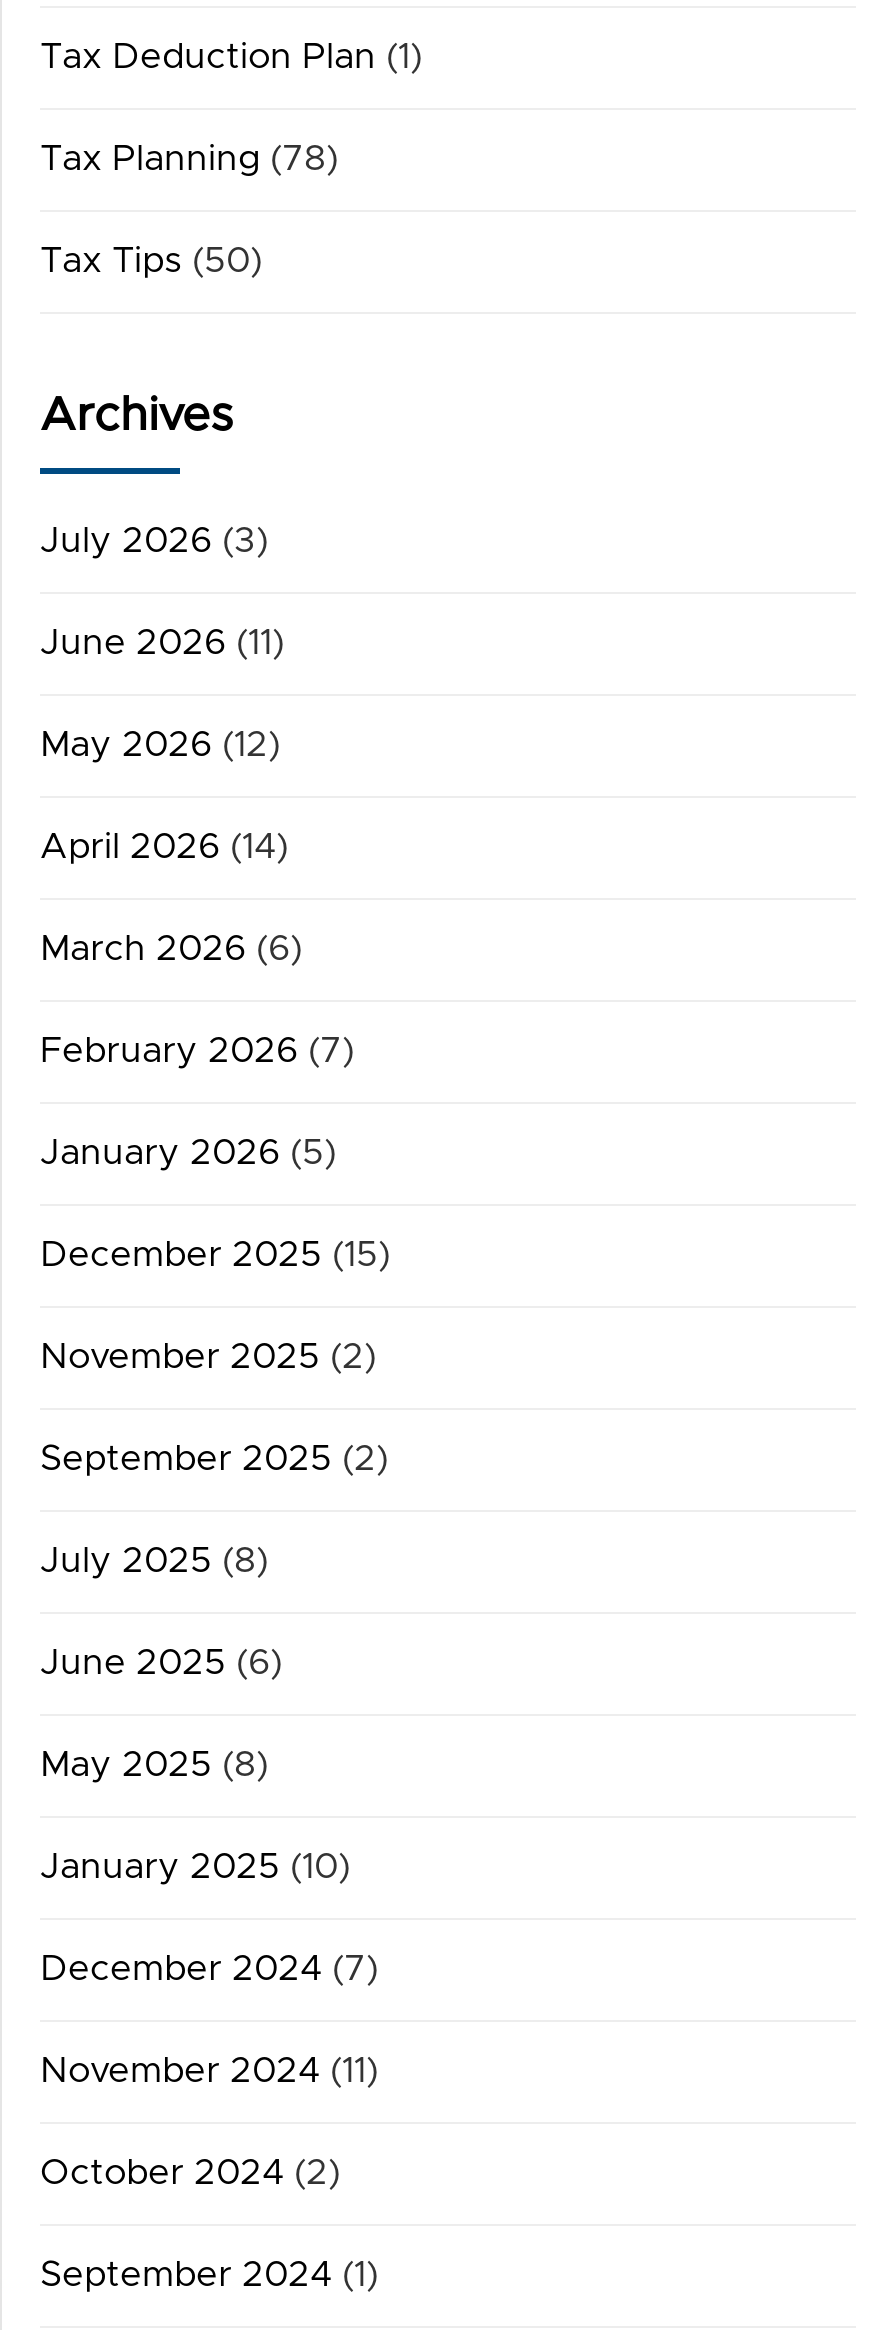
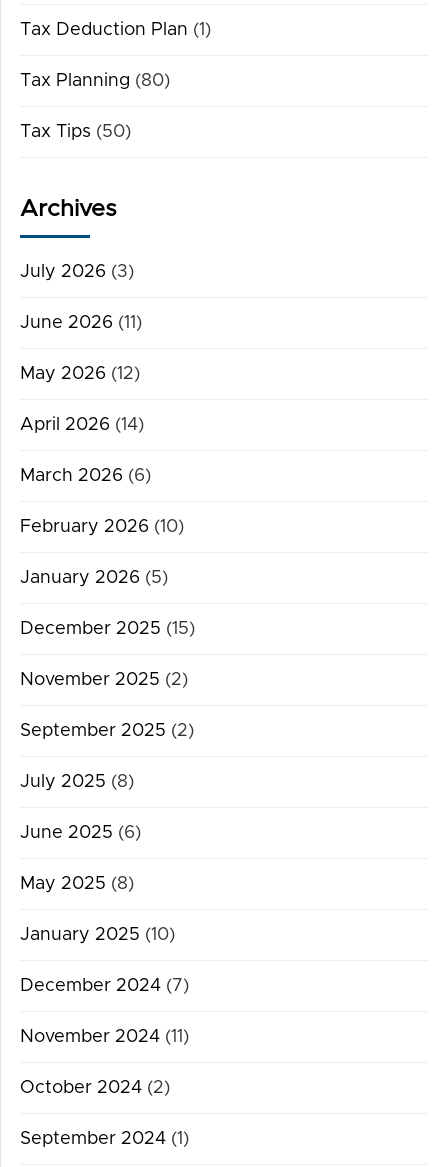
- Tax Planning (78)
+ Tax Planning (80)

- February 2026 (7)
+ February 2026 (10)
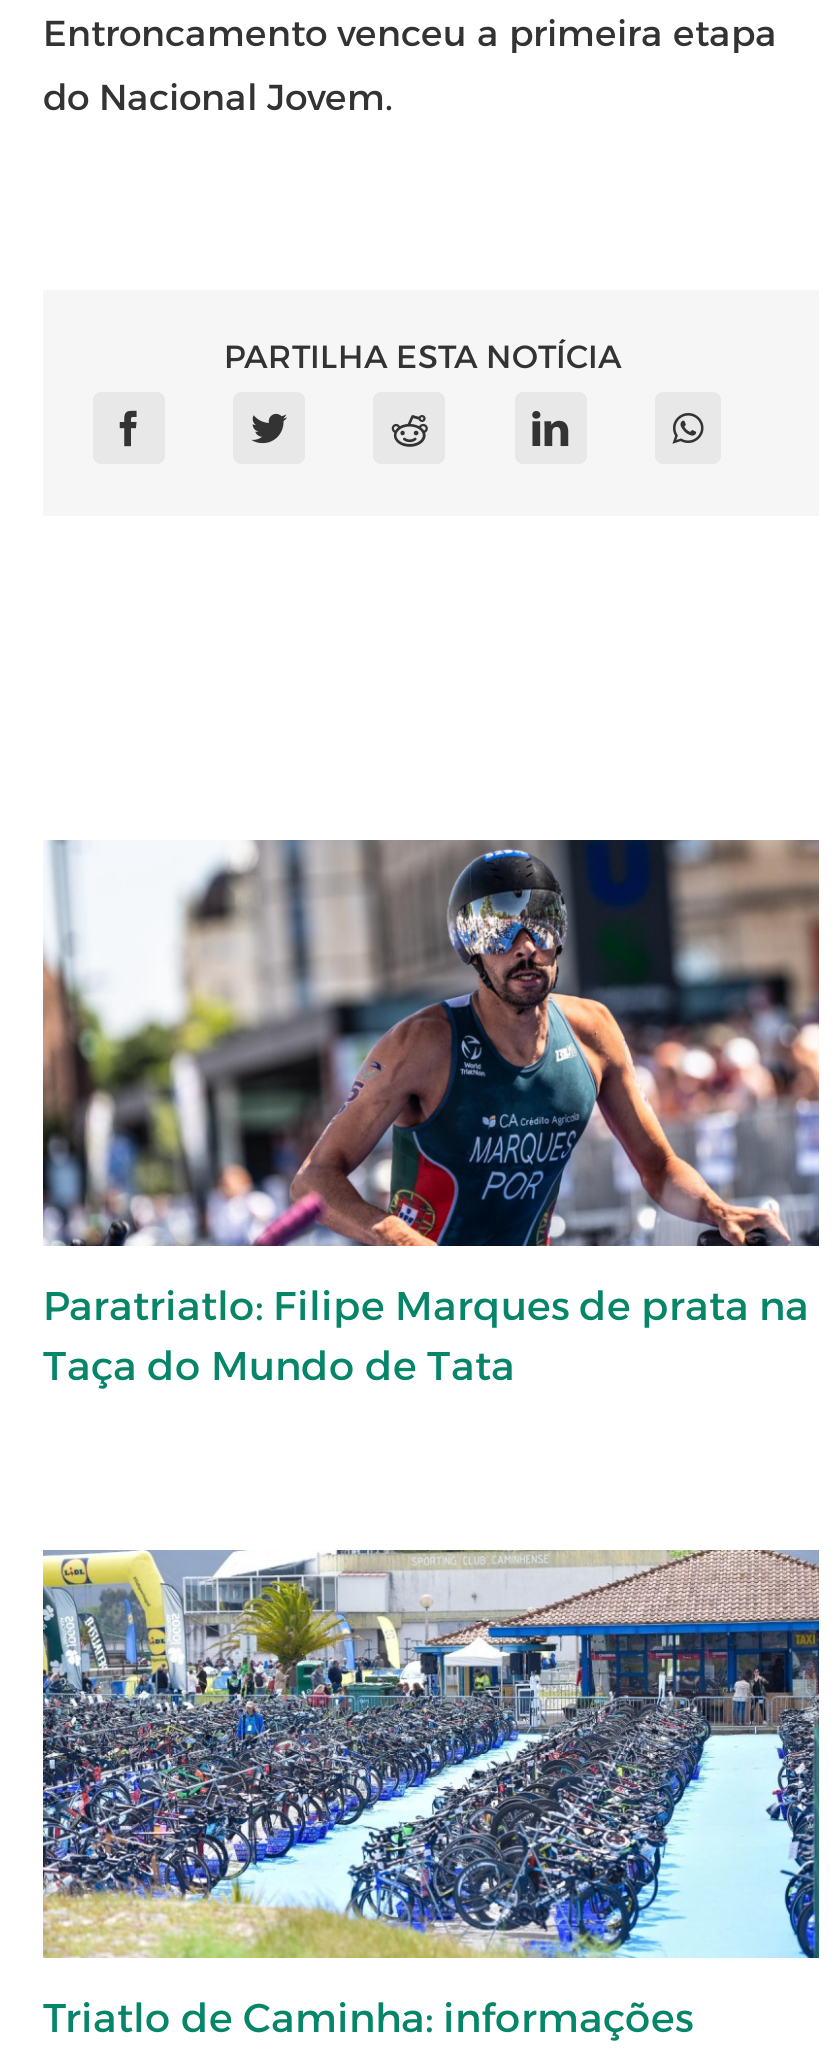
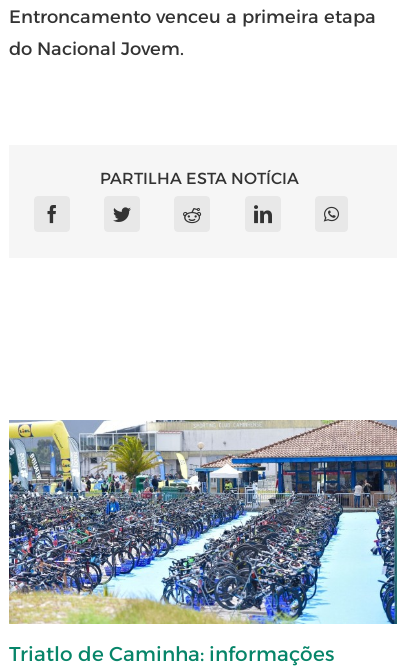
- [image]
- Paratriatlo: Filipe Marques de prata na
- Taça do Mundo de Tata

++++++++++++++++++++

**ACTIVITY:**
Please retype only the lines from the line that holds "Tax Planning (80)" through the end of the records, exactly as they stand, and drop every picture.

**EXPECTED ANSWER:**
+ Tax Planning (80)

- February 2026 (7)
+ February 2026 (10)
- [image]
- Paratriatlo: Filipe Marques de prata na
- Taça do Mundo de Tata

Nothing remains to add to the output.